以下に丁香鴨の簡単な調理方法を記しておきます。
【材料】 丁香、肉桂、草豆蔻 各5g、鴨 1匹(約1kg)、ショウガ、ネギ 各15g、塩 5g、水 2.5L、チキンスープ 2.5L、ごま油、氷砂糖 各3g、味の素 2g。
【効能】 温中和胃、温腎助陽。
【作り方】 1.鴨肉をきれいに洗う。丁香、肉桂、草豆蔻を水で2回に分けて煎じ、薬液2.5Lを作る。ショウガとネギは包丁の背で叩いて砕いておく。2.薬液にショウガ、ネギ、鴨肉を入れ、20分ほど弱火で煮込む。3.鴨肉を取り出し、別の鍋で沸騰させておいたチキンスープに入れて火が通るまで煮込んで取り出す。4.鴨肉を煮込んだチキンスープを300ccとり、塩、氷砂糖、味の素を加えて味を調える。5.鴨肉を油をひいたフライパンに乗せ、作り方4のソースをかけながら炙り焼きにする。全体に色が付いたらごま油を振りかけて完成。 - 9.食医と薬膳
- 周王朝の官位制度をまとめた《周礼・天官》によると、当時の医師は食医、疾医、瘍医、獣医の四種に分けられていました。食医は“掌和王之六食、六飲、六膳、百羞、百醬、八珍之齊。凡食齊視春時、羹齊視夏時、醬齊視秋時、飲齊視冬時。凡和、春多酸、夏多苦、秋多辛、冬多咸、調以滑甘。凡會膳食之宜、牛宜稌、羊宜黍、豕宜稷、犬宜粱、雁宜麥、魚宜菰。”と説明されており、王の体調や四季に合わせていつでも料理を提供できるように準備するのが仕事でした。
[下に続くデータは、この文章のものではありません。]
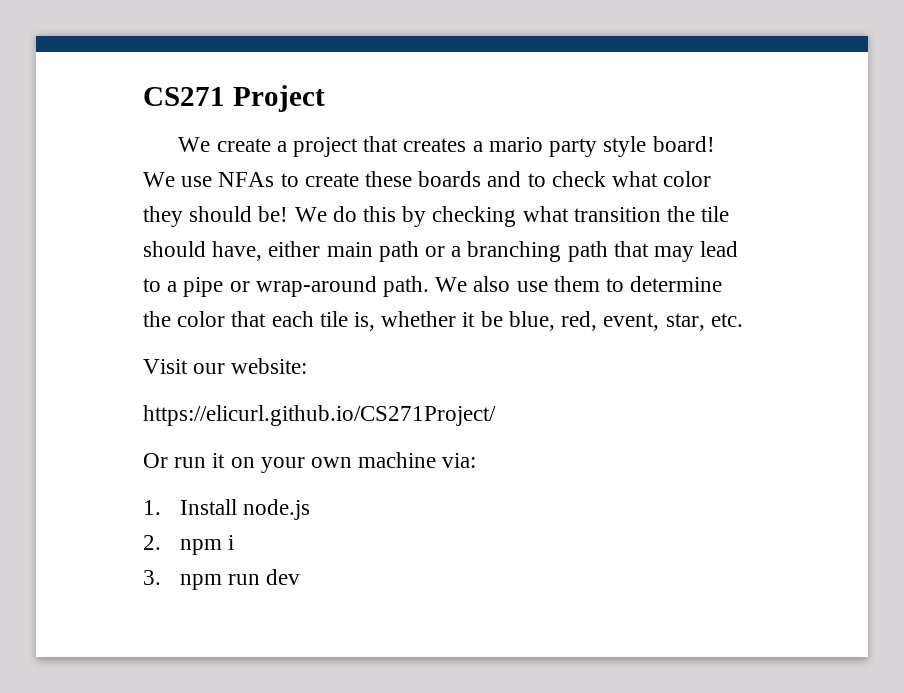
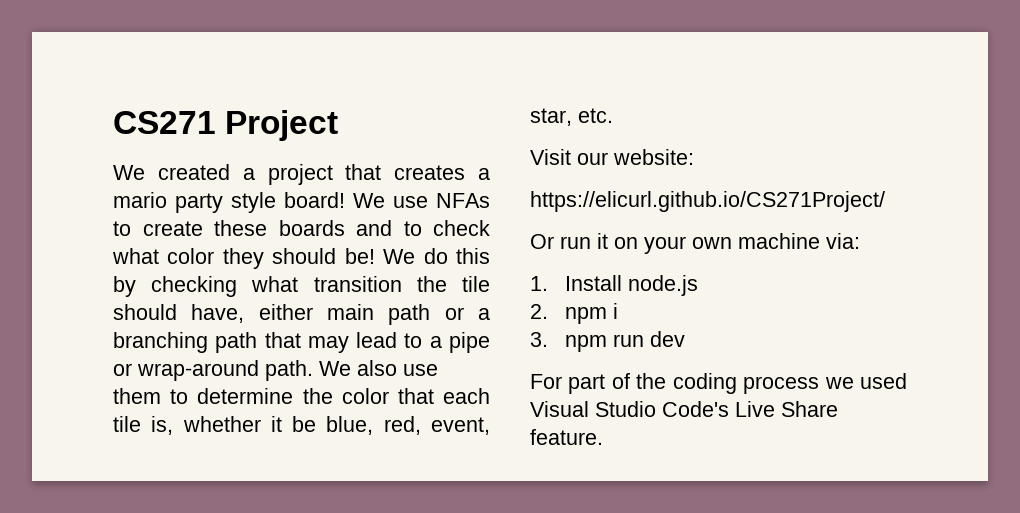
- We create a project that creates a mario party style board!
+ We created a project that creates a mario party style board!
+ For part of the coding process we used Visual Studio Code's Live Share feature.

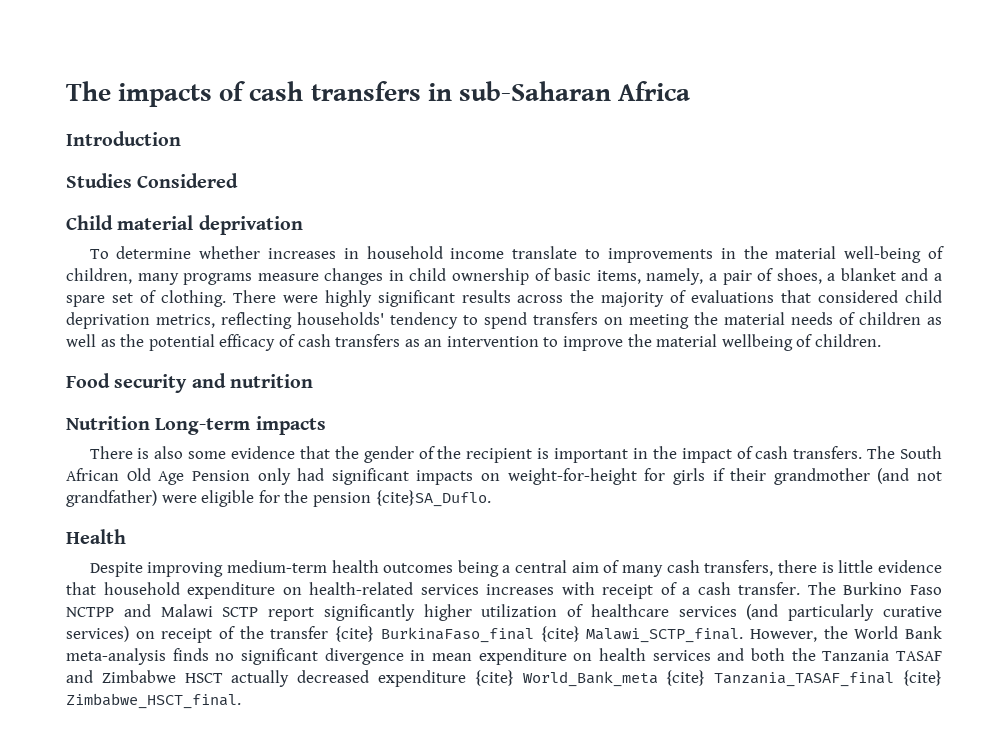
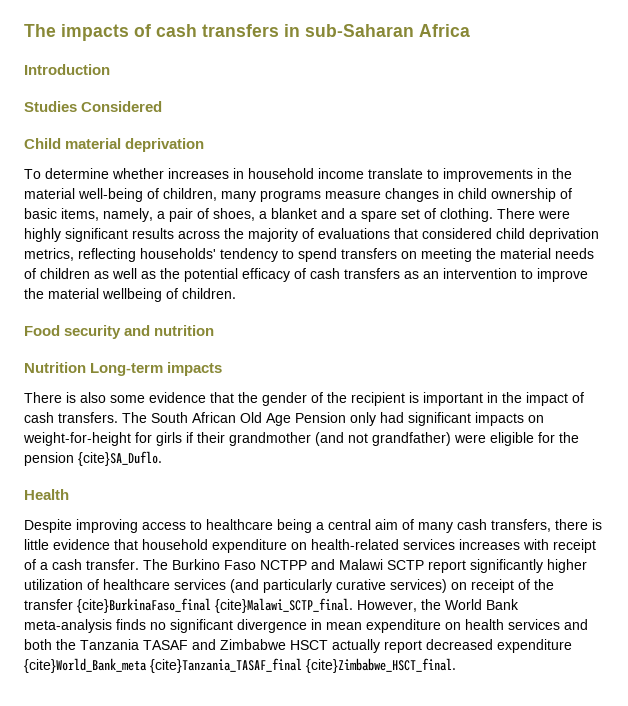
- Despite improving medium-term health outcomes being a central aim of many cash transfers, there is little evidence that household expenditure on health-related services increases with receipt of a cash transfer.
+ Despite improving access to healthcare being a central aim of many cash transfers, there is little evidence that household expenditure on health-related services increases with receipt of a cash transfer.
- The Burkino Faso NCTPP and Malawi SCTP report significantly higher utilization of healthcare services (and particularly curative services) on receipt of the transfer {cite} BurkinaFaso_final {cite} Malawi_SCTP_final.
+ The Burkino Faso NCTPP and Malawi SCTP report significantly higher utilization of healthcare services (and particularly curative services) on receipt of the transfer {cite}BurkinaFaso_final {cite}Malawi_SCTP_final.
- However, the World Bank meta-analysis finds no significant divergence in mean expenditure on health services and both the Tanzania TASAF and Zimbabwe HSCT actually decreased expenditure {cite} World_Bank_meta {cite} Tanzania_TASAF_final {cite} Zimbabwe_HSCT_final.
+ However, the World Bank meta-analysis finds no significant divergence in mean expenditure on health services and both the Tanzania TASAF and Zimbabwe HSCT actually report decreased expenditure {cite}World_Bank_meta {cite}Tanzania_TASAF_final {cite}Zimbabwe_HSCT_final.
食医は民の食事も司る権限を持っており、適切な食べ物を指示することで民の疾病を予防し、身体を健康に保つ仕事をしていました。唐代に孫思邈によって書かれた《千金要方》には“夫為医者,当須先洞暁病源、知其所犯、以食治之。食療不愈、然後命薬。薬性剛烈、猶若御兵。”と書かれており、まずは食事を管理することが大切であったと説いています。《千金要方》二十七巻の服食法第六には薬膳の処方が17種類記載されており、現在でも茯苓酥、杏仁酥などはそのまま食事療法に用いられます。
食医は民間にあって、その土地にあわせた食材で各種疾病を治療する方法を編み出し、知識として蓄積していきました。例えば古代中国で脚気が流行した場所には王朝から牛乳、羊乳、鰹などを食べるよう指示が出されることがありました。現代科学によってこれらの食物に豊富なビタミンB1が含まれることが分かっています。またダイコンやナシの汁に咳止め、小豆と鯉を一緒に煮込むと腹水除去、ショウガ湯に風邪を治す効果、玉竹で豚の心臓を煮込むと心臓病に効果があることが知られていました。食医らの培った知識は現在薬膳の中にも流れています。